I've published a short story set in this universe. It's the first story in the anthology, so you can read the whole thing in the "Free first 10 pages" thing here:

http://www.smashwords.com/books/view/88444

However, if you could buy a copy, that'd be nice. The magazine needs to sell inventory to fund another issue.
 
Re: #2, I'm thinking there are around 100 million "Afrikaners" (different definitions in different places--Christian Chinese count in the East Indies) and 800 million or so non-Afrikaners in the Confederation by the time the war comes.

What about the high-caste Indians? Is it only the converts?

Re: #3, I don't know much about the foreign policy of the American "Dominionists" beyond some of them don't like the whole "start wars to accelerate the End Times" idiocy. TTL's Theonomists aren't the same, although they're fairly similar.

Well for example one Theonomist said the following:

I've lately been thinking about similarities between nazism and Christian Zionism, and have wondered if the rise of both can be traced to civilizations that have been destroyed by Total War.

When Jerry Falwell said that we American Christians have a moral duty to stamp out evil everywhere in the world it reminds me of several of Hitler's quotes concering a duty to rid the world of Bolshevism.

In both cases, Hitler and Falwell, they were members of a Christian Church, had a contempt for historic Biblical teaching on the subject, were products of a radicalised population that had suffer great misery and grave injustice, and could work up tremendous enthusiasm in certain classes of people.

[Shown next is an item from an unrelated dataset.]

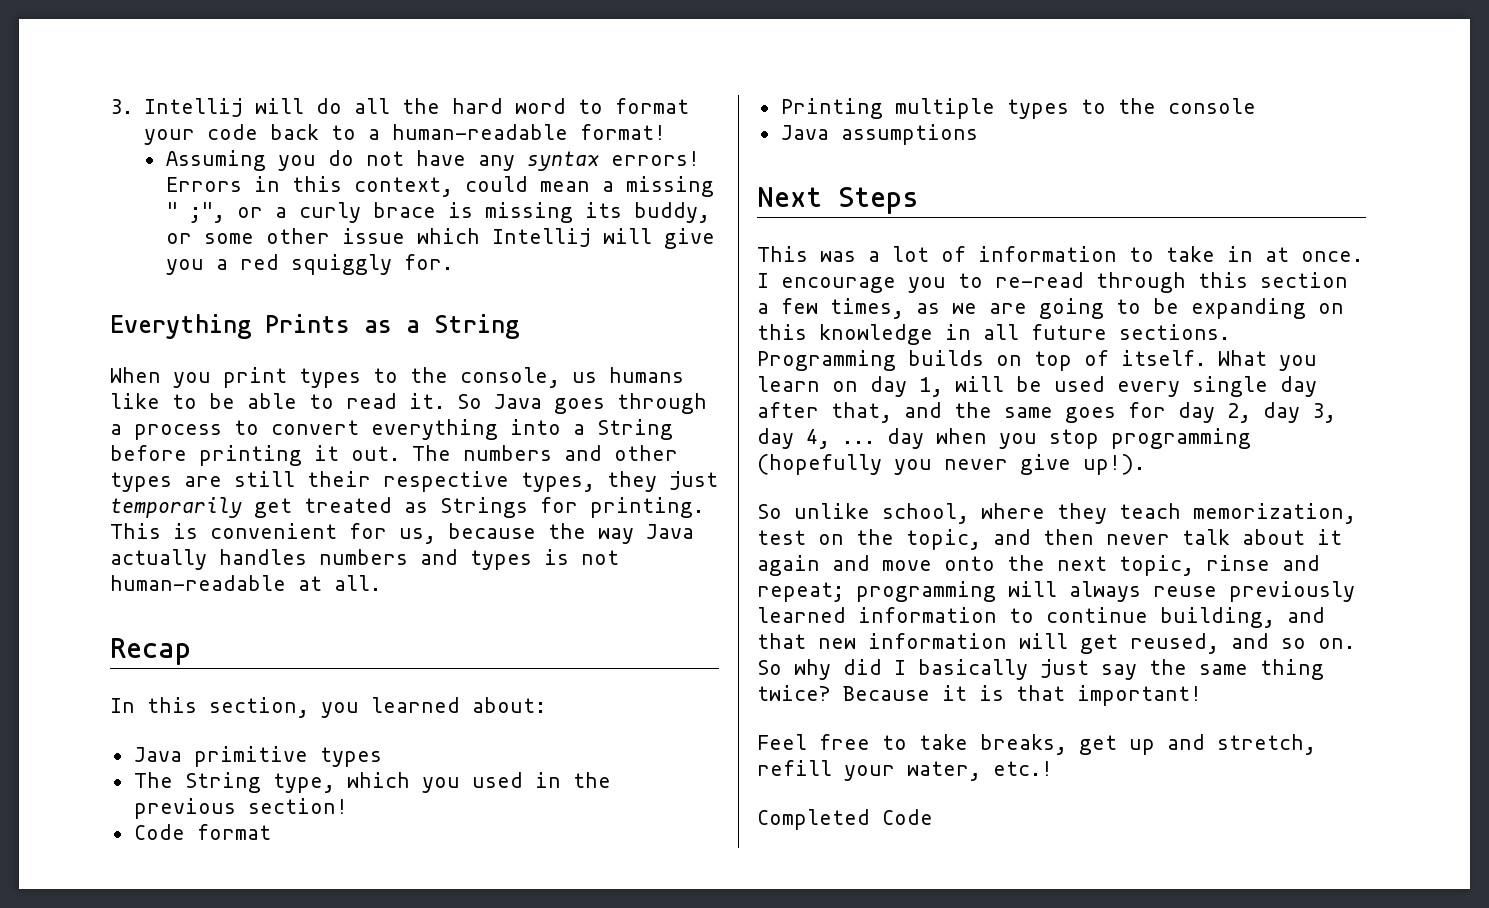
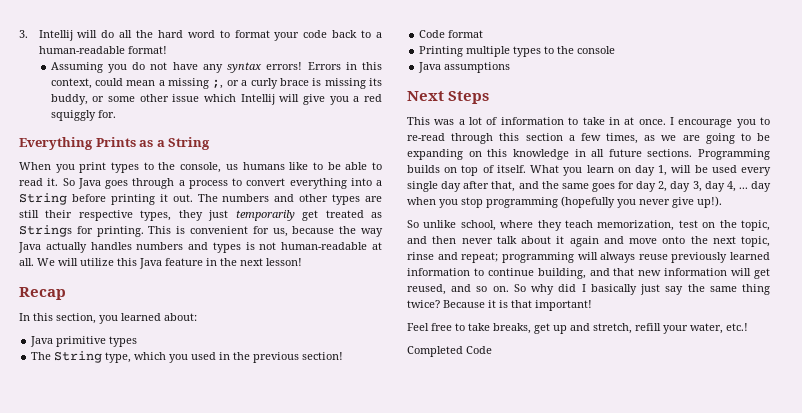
- Errors in this context, could mean a missing " ;", or a curly brace is missing its buddy, or some other issue which Intellij will give you a red squiggly for.
+ Errors in this context, could mean a missing ;, or a curly brace is missing its buddy, or some other issue which Intellij will give you a red squiggly for.
+ We will utilize this Java feature in the next lesson!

They sure don't like us, calling us dumb names like "replacement theologians" etc..
I've published a short story set in this universe. It's the first story in the anthology, so you can read the whole thing in the "Free first 10 pages" thing here:

http://www.smashwords.com/books/view/88444

However, if you could buy a copy, that'd be nice. The magazine needs to sell inventory to fund another issue.

Alright thank you for the link.
 
What about the high-caste Indians? Is it only the converts?

Christianity is a requirement for citizenship, yes. I've got an unwritten story featuring an Afrikaner renegade who was drummed out of the military and disenfranchised after it was discovered he was an atheist and he went all "Man Who Would Be King" in the border zones of the Afrikaner Confederation and some of the North African states.